- [Data records]
>>>
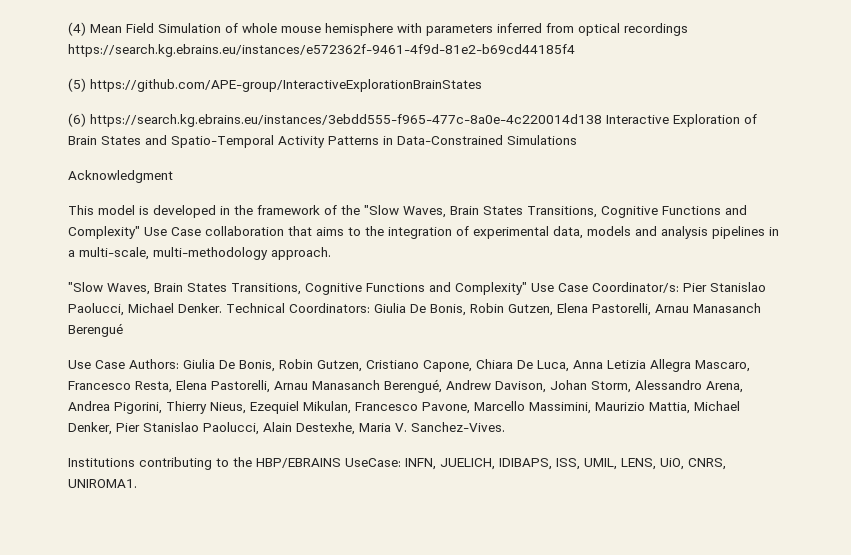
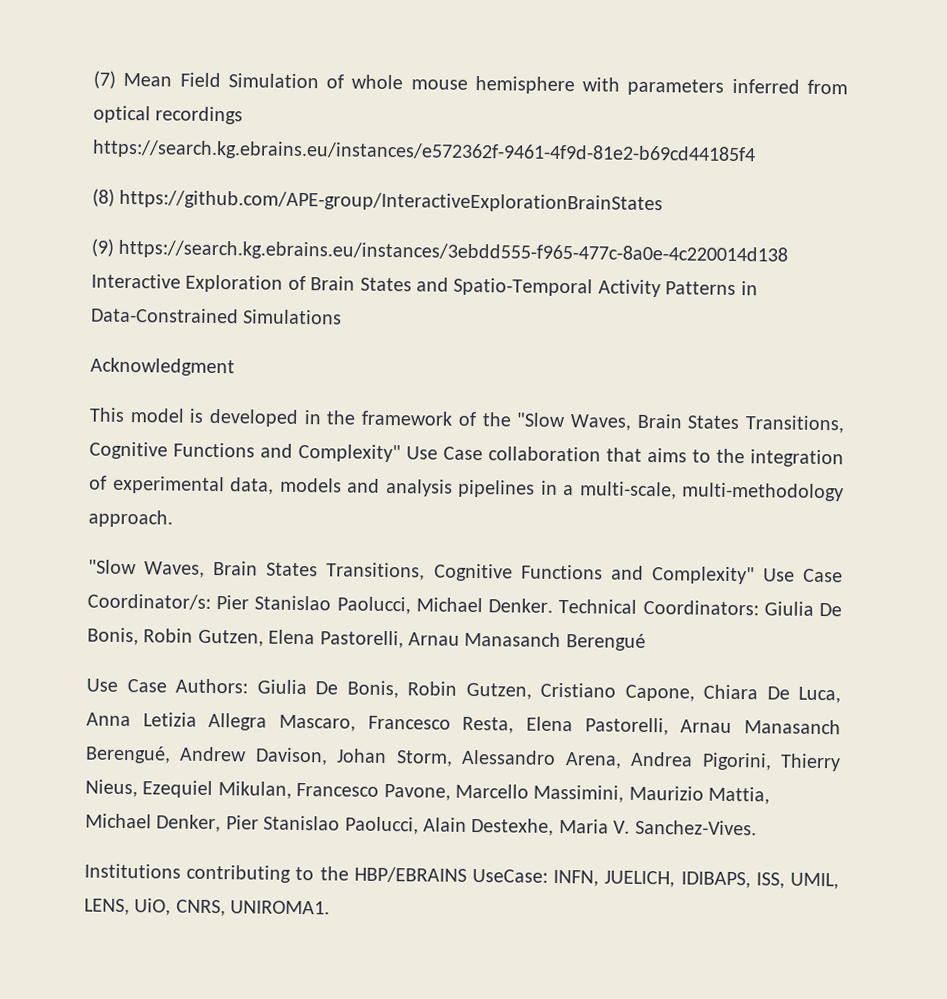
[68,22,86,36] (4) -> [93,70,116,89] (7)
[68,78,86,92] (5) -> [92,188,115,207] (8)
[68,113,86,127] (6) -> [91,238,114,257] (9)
<<<
>>>
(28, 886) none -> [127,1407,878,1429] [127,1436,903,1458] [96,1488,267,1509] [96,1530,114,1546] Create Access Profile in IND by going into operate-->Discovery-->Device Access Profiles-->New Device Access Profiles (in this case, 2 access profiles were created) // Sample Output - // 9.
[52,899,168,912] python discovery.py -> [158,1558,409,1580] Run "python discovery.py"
<<<
Where the listing above has a line with "[68,78,86,92] (5) -> [92,188,115,207] (8)", start there, and output every line exactly through the line with "[68,113,86,127] (6) -> [91,238,114,257] (9)", which is also included.

[68,78,86,92] (5) -> [92,188,115,207] (8)
[68,113,86,127] (6) -> [91,238,114,257] (9)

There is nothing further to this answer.